[Task objective]
Leave out the pictures and print the rest of the entries exactly as they stand.

[Material shown]
* * *

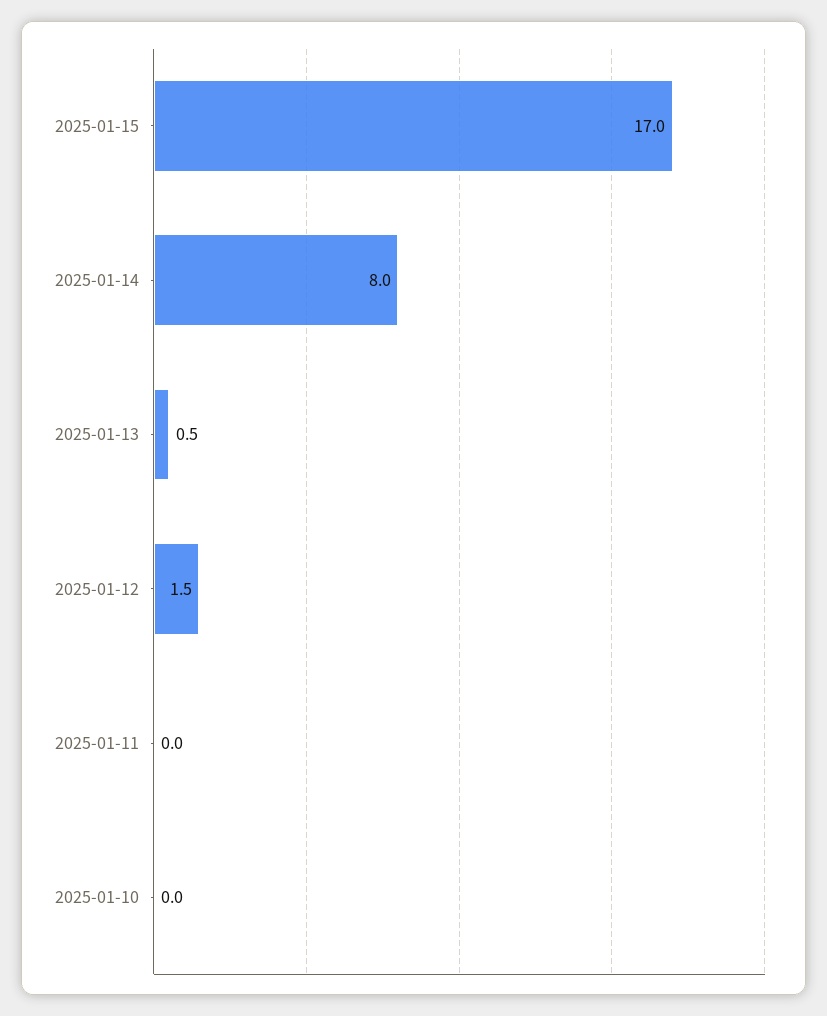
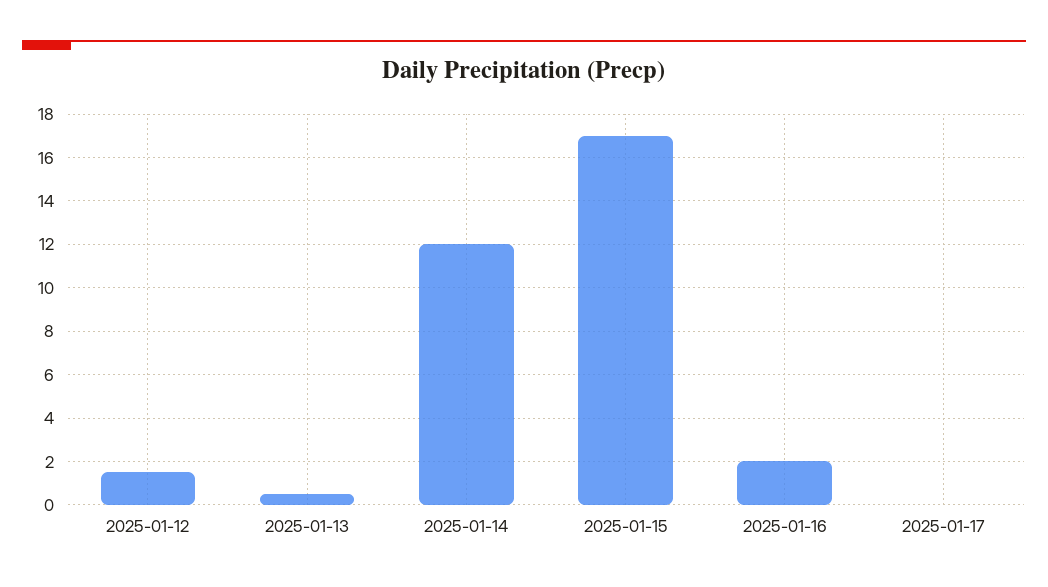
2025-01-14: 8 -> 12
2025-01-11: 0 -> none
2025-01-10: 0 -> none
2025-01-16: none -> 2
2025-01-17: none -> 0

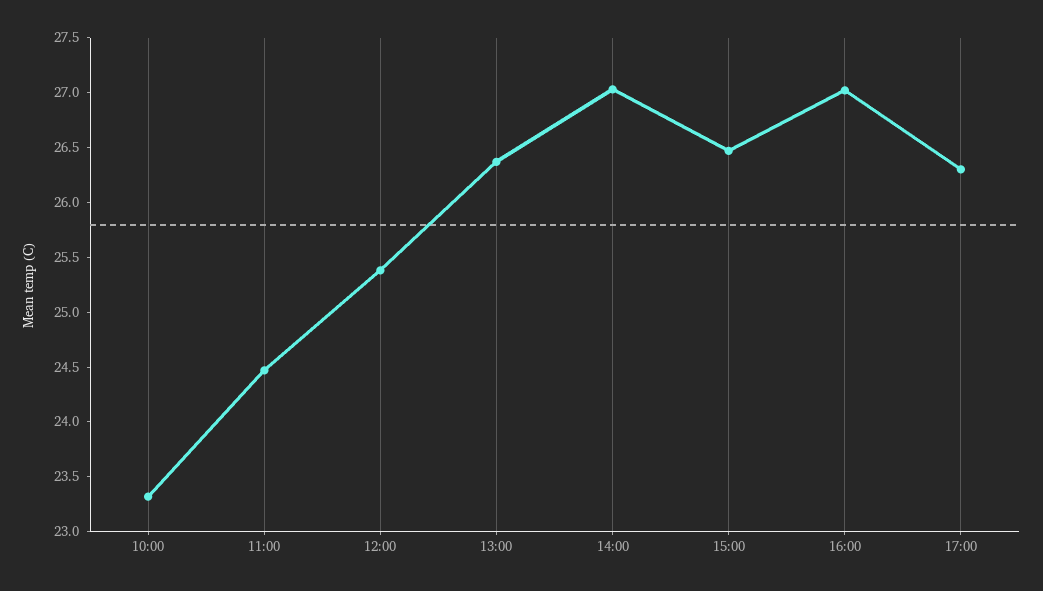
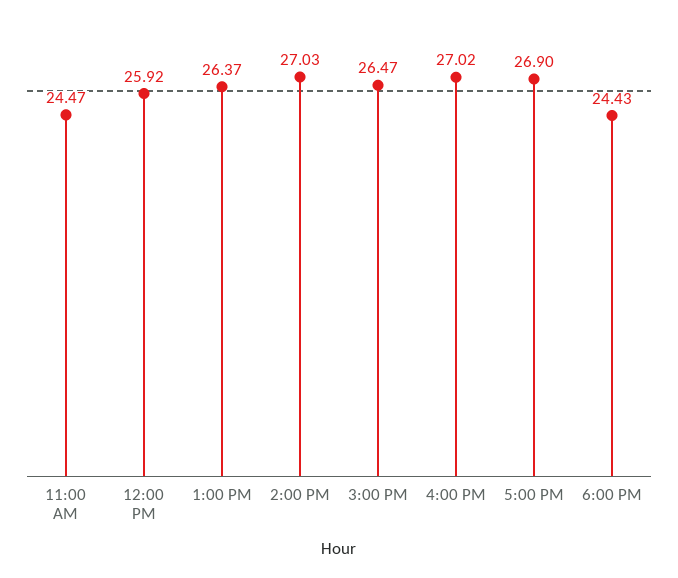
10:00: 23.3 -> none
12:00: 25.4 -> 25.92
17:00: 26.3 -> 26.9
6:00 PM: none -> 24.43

* * *

[Output for this task]
2025-01-14: 8 -> 12
2025-01-11: 0 -> none
2025-01-10: 0 -> none
2025-01-16: none -> 2
2025-01-17: none -> 0

10:00: 23.3 -> none
12:00: 25.4 -> 25.92
17:00: 26.3 -> 26.9
6:00 PM: none -> 24.43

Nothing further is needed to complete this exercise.